Creciente - 12 de Mayo 2016, Canal Alem
(Por Matías Barutta) De diciembre a febrero estuve lejos. Por los diarios y voces amigas me enteré de la invasión de camalotes y del aumento en el caudal del Paraná. Volví para vivir la mayor creciente que recuerdo, no sólo por su altura sino por su estadía prolongada. Una creciente que a la fecha hace que cada viento que sopla del sudeste nos ponga en alerta.
Mi hogar en el Delta es una canoa. Condición semi-nómade que me permitió siempre ver un poco más que muchas y muchos isleños, restringidos a las necesidades de su tierra y su familia. Dichosa condición que lentamente me acercó a esos hermanos y hermanas que no conocen otro suelo más firme que el arcilloso del Paraná.

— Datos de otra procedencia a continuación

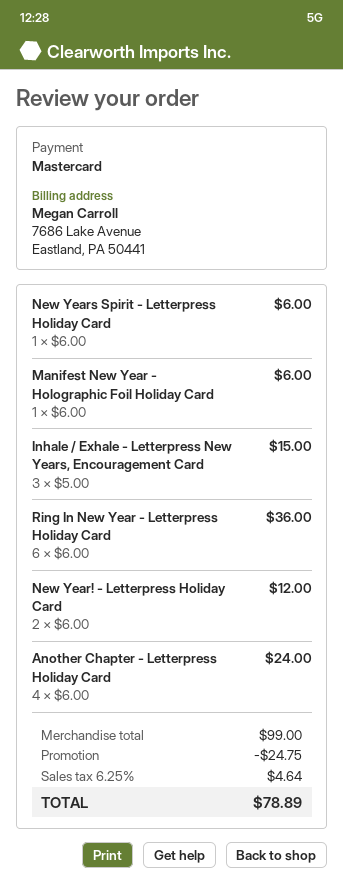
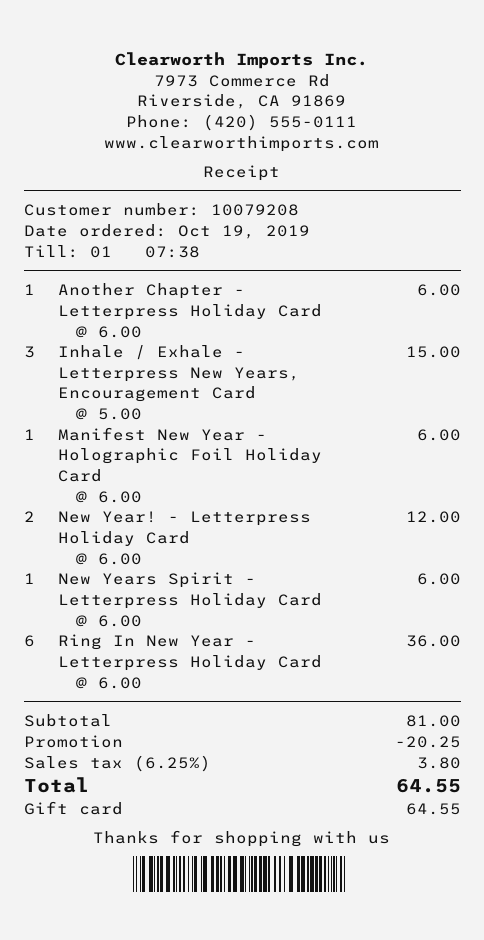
payment method: Mastercard -> gift card
Another Chapter - Letterpress Holiday Card: 4 x 6.00 = 24.00 -> 1 x 6.00 = 6.00
subtotal: 99.00 -> 81.00
discount: 24.75 -> 20.25
tax: 6.25% = 4.64 -> 6.25% = 3.80
total: 78.89 -> 64.55

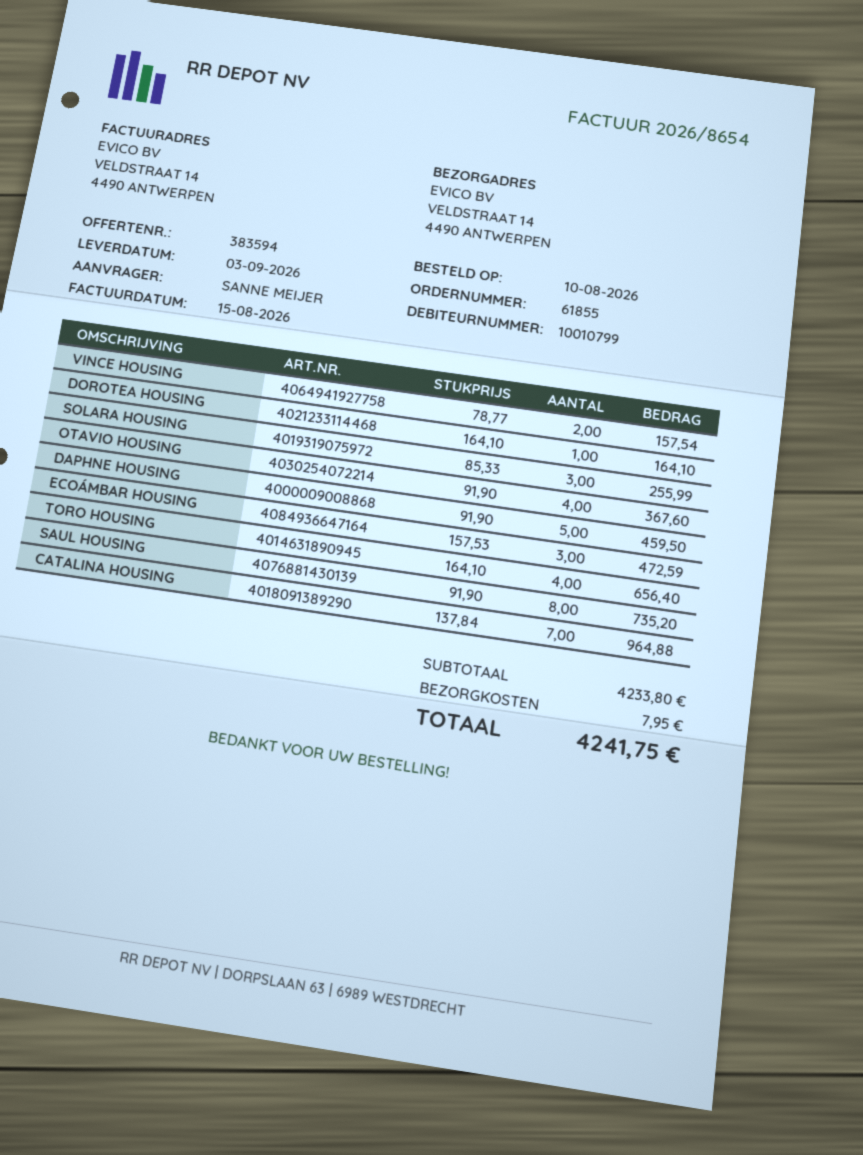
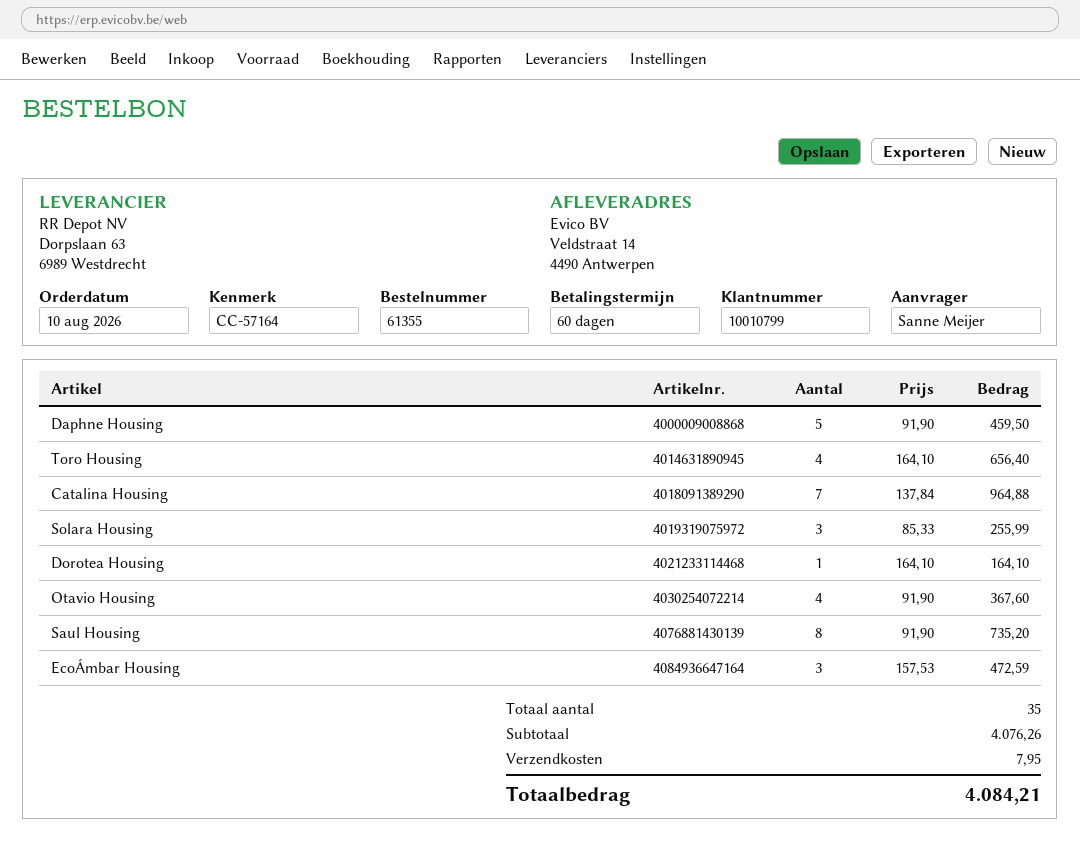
order number: 61855 -> 61355
VINCE HOUSING: 2 x 78.77 = 157.54 -> none
subtotal: 4233.80 -> 4076.26
total: 4241.75 -> 4084.21

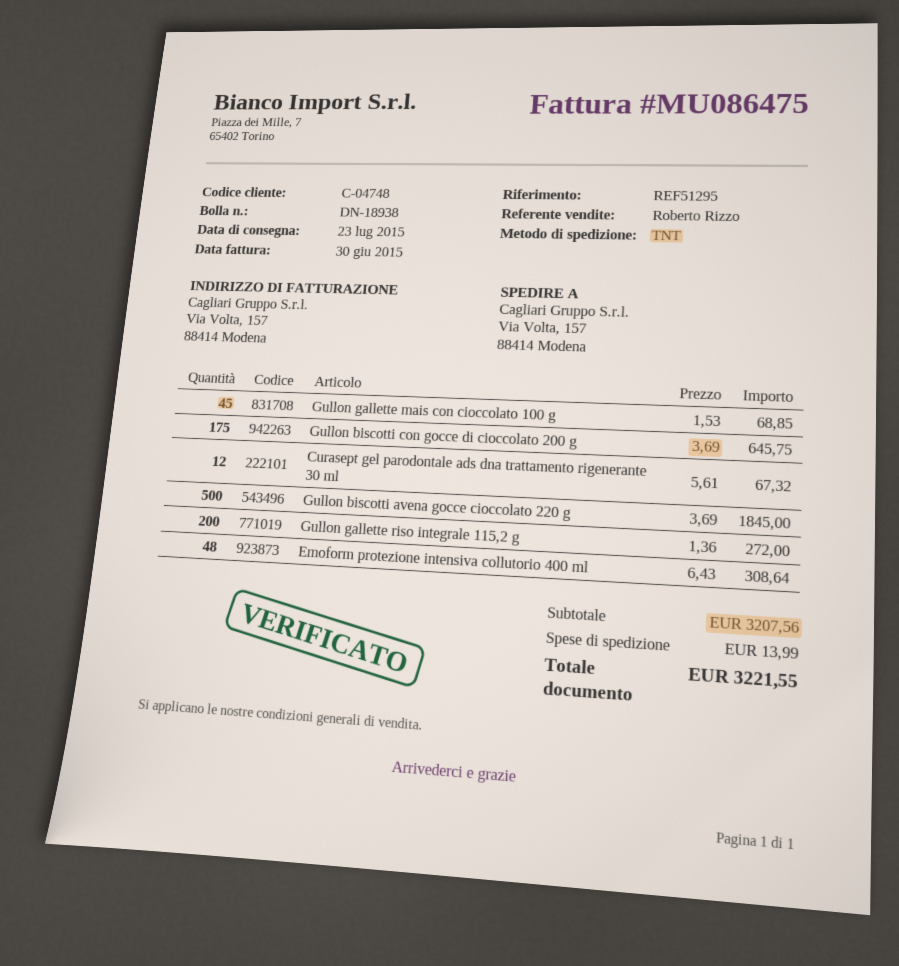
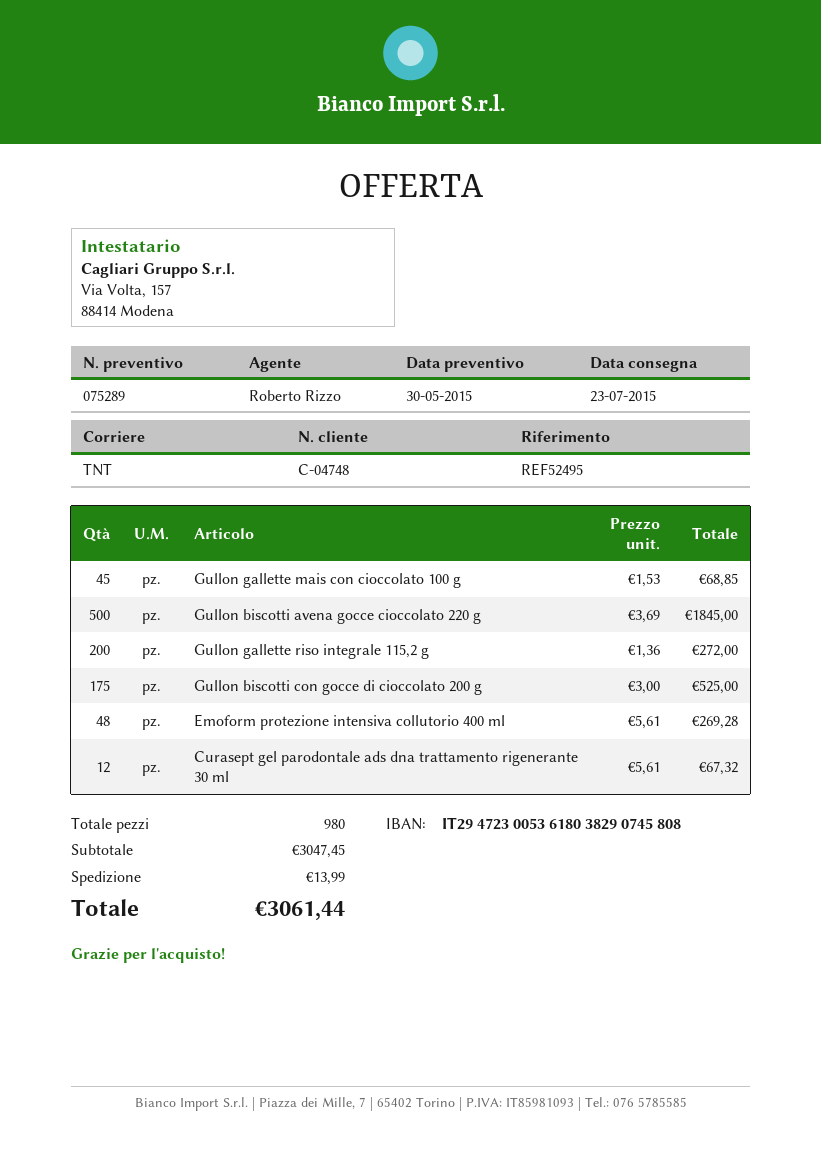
reference: REF51295 -> REF52495
Gullon biscotti con gocce di cioccolato 200 g: 175 x 3.69 = 645.75 -> 175 x 3.00 = 525.00
Emoform protezione intensiva collutorio 400 ml: 48 x 6.43 = 308.64 -> 48 x 5.61 = 269.28
subtotal: 3207.56 -> 3047.45
total: 3221.55 -> 3061.44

Frente a esta creciente, desesperante en su prolongación, me vi en la necesidad de estar más cerca que nunca de cada una de esas casas que por años me vieron pasar, para ayudar a pasar este mal rato en cuanto me fuera posible, ya sea canalizando donaciones, acercando agua y cigarrillos, o simplemente charlando para desahogar angustias y al aburrimiento.
Todo lo que pude hacer me sabe a poco, por eso la apuesta va por más, viendo quizás en este momento de crisis una puerta para repensar el bienestar de lo que hoy siento como mi pago.
Entre tanto, sin querer queriendo, una serie de imágenes fueron saliendo a flote. Quizás con la necesidad de hacer visible la situación y de denunciar la ausencia histórica de políticas públicas en el sector. Quizás con la necesidad de comprender el sentir y los modos de vida atados a una creciente.
Fotografías que se alejan de la urgencia e intentan llegar a ese permeable y húmedo interior que nos deja el río.